RE: Everything is Just a Memory

From: Marchal <marchal.domain.name.hidden>
Date: Fri Jan 21 09:34:22 2000

James Higgo wrote:

>Your question is, why will there be a bruno entity with the idea that 'he'
>is one moment on from 'you now'. The answer is MWI. Everything exists;
>surely you don't need persuading of that, Bruno?
>
>You then ask where my 'apparantly personal belief' comes from (or as
>Buddhists call it, the 'illusion of self'). The answer is, again, that a
>'me' with such a belief does exist in the plenitude, and it is for you to
>suggest why 'I' should not be that 'me'.
>
>Correction: I do not tell you that there is only one observer moment; just
>that we experience only one suc moment and our deductive reasoning should
>not start with the assumption that the moment is related to any others.
>
>You ask where your meaningless questions come from. Again. MWI: there are
>very many meaningless questions I suppose an infinite numbe. If there was a
>limited supply of them, this would imply that the universe was much more
>complex than it need to be - Kolmogorov, counting algorithm etc.
>
>You then ask how to derive schroedinger equation: i.e. why do
>observer-moments which incude awareness of the schroedinger equation tend to
>include the same equation? I have long argued that all laws and constants
>are products of the weak anthropic principle, as per Barndon Carter.

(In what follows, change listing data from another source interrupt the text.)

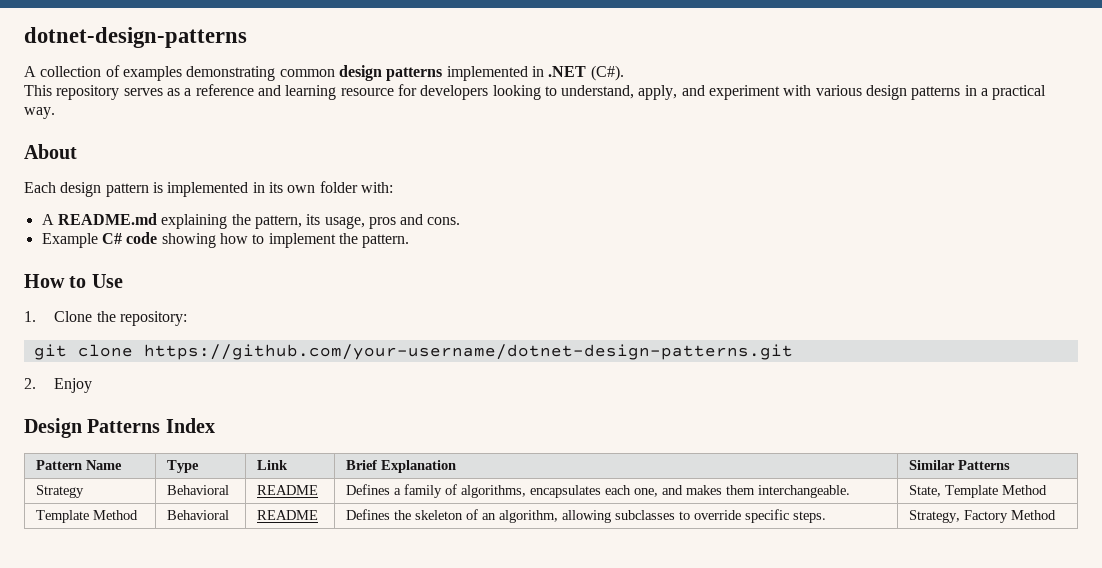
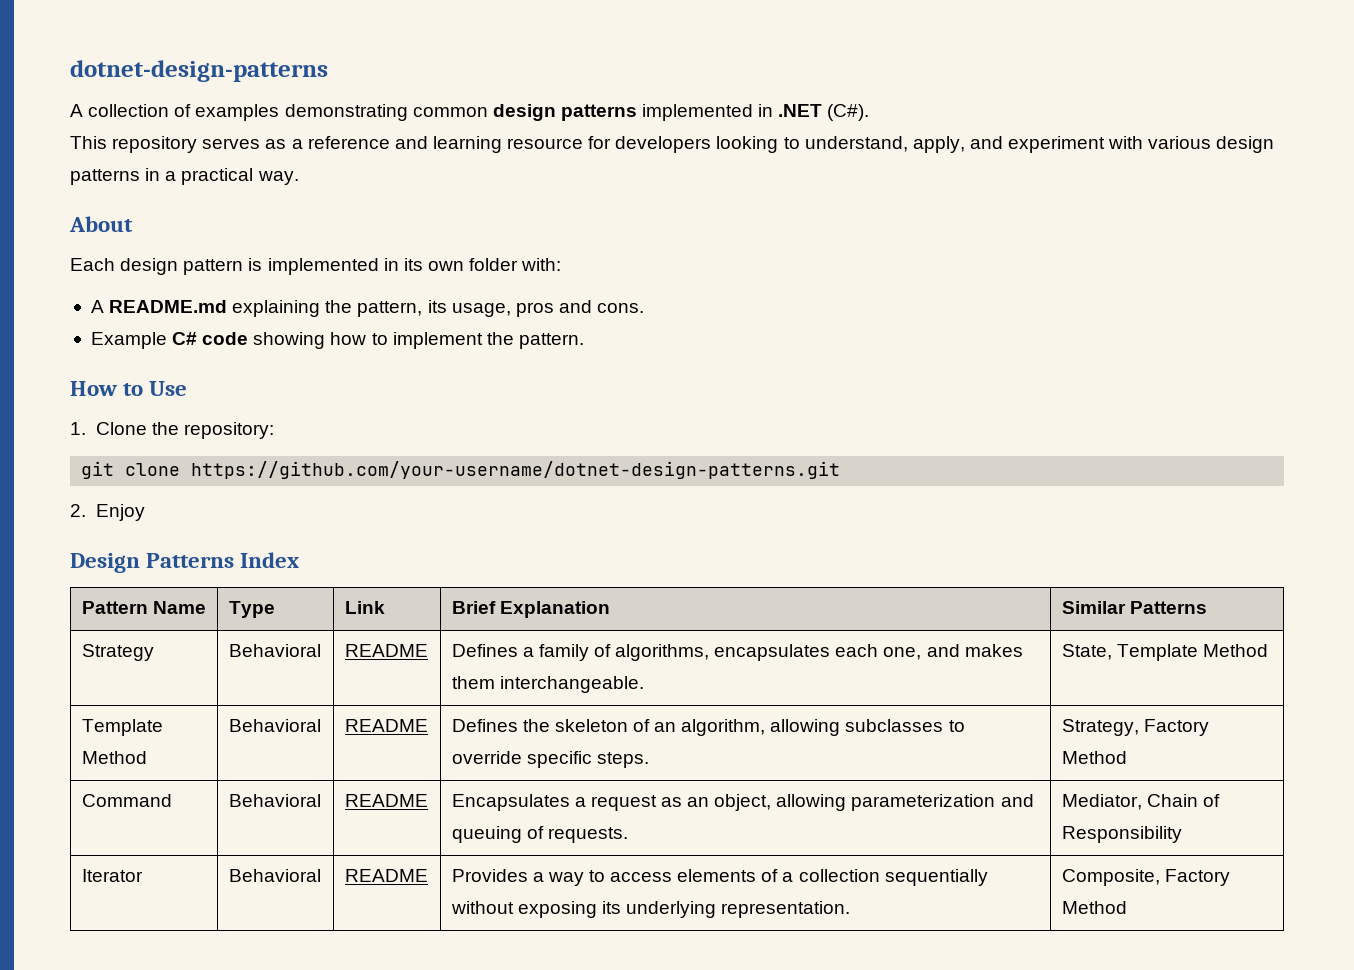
+ Command | Behavioral | README | Encapsulates a request as an object, allowing parameterization and queuing of requests. | Mediator, Chain of Responsibility
+ Iterator | Behavioral | README | Provides a way to access elements of a collection sequentially without exposing its underlying representation. | Composite, Factory Method

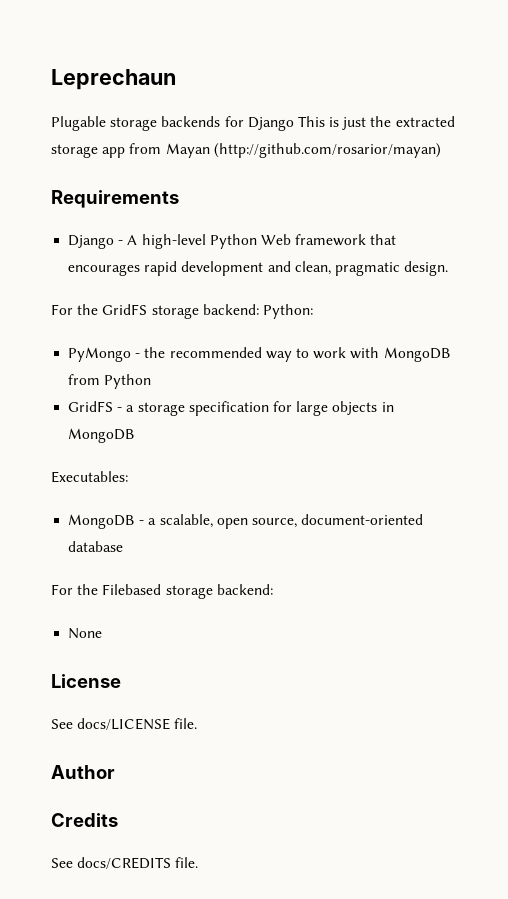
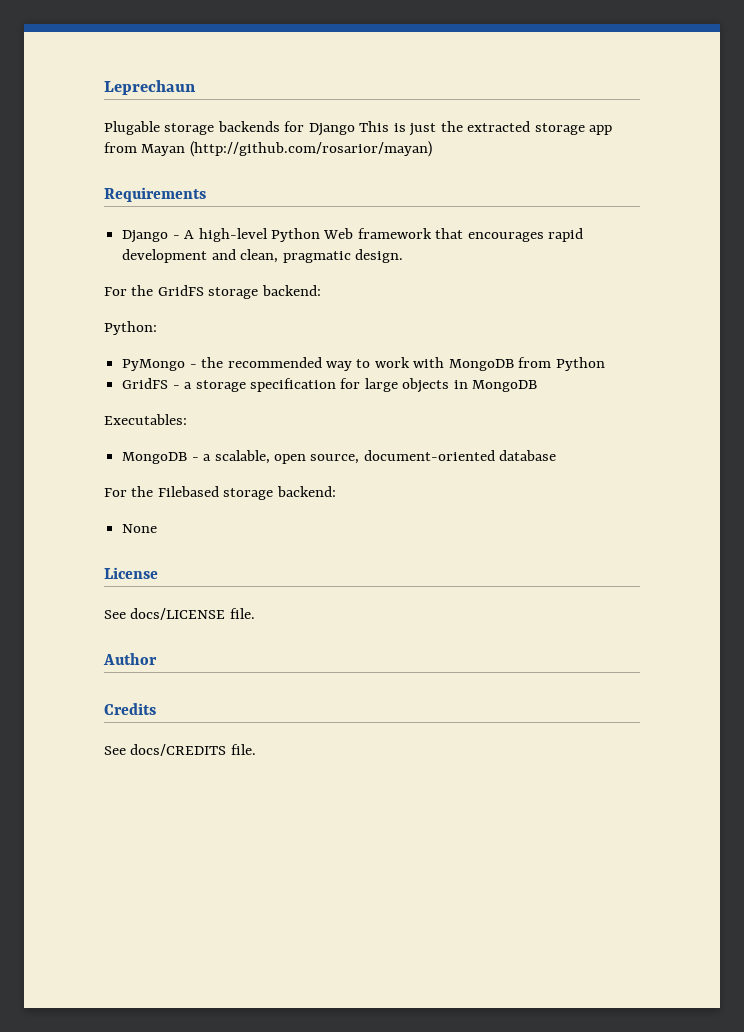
- For the GridFS storage backend: Python:
+ For the GridFS storage backend:
+ Python:

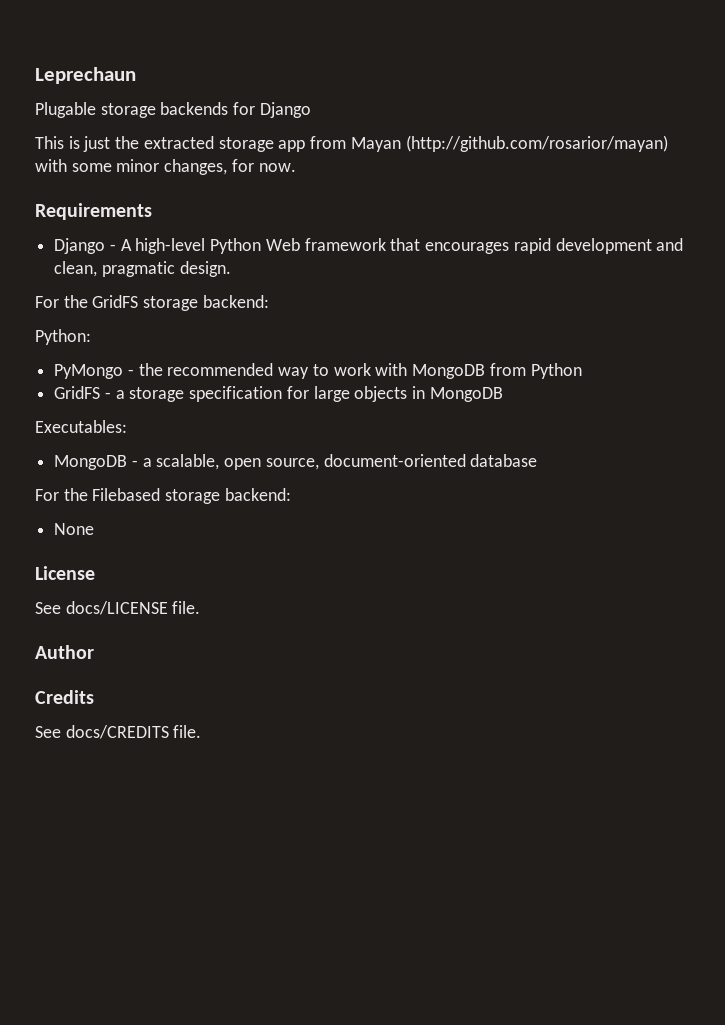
- Plugable storage backends for Django This is just the extracted storage app from Mayan (http://github.com/rosarior/mayan)
+ Plugable storage backends for Django
+ This is just the extracted storage app from Mayan (http://github.com/rosarior/mayan) with some minor changes, for now.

So you say WAP => laws of physics. I agree. My own work can be reformulate
as Weak Turing-tropic Principle => laws of physics.

But now we must do it, or at least some among us want to do it.

And the only things I say is that, in the course of trying to do that,
some measure problem(s) appear(s). (cf SSA, ASSA, RSSA, ...).
If you are able to derive Planck constant and Schroedinger
equation from WAP without using the notion of measure, please share your
derivation, or at least the principle of the derivation, with us.

>To try to put WAP in the language we are using here, the answer would be
>that the Scroedinger equation is one of our subjective ways of stringing
>together otherwise unrelated observer moments.
>
>There are no objective arrows of time, but we have invented/observed many
>subjective ones that tend to give the same answers.
>
>Now, while I claim that this is, in principle, all that is necessary to
>derive Schroedinger, ...

Necessary or sufficient ?

>... I graoan at your insistence that I explain
>'consciousness'. I deny that consciousness exists, by however you try to
>define it.

This is meaningless. I define consciousness by the number 42 (or whatever
you accept as existing), then consciousness exists.

Here you are betraying yourself! You assume implicitely some meaning
to the word consciousness, and you are telling me that, although
evrything exists, there is no place for consciousness (with your
implicit meaning) in that everything.

>There is this observer moment, and the onus is on you to
>demostrate that there is another related moment, which would be a
>pre-requisite of consiousness.

Why? I don't see why consciousness could not be present in singular
observer
moments, even if there are unrelated. I don't see it a priori.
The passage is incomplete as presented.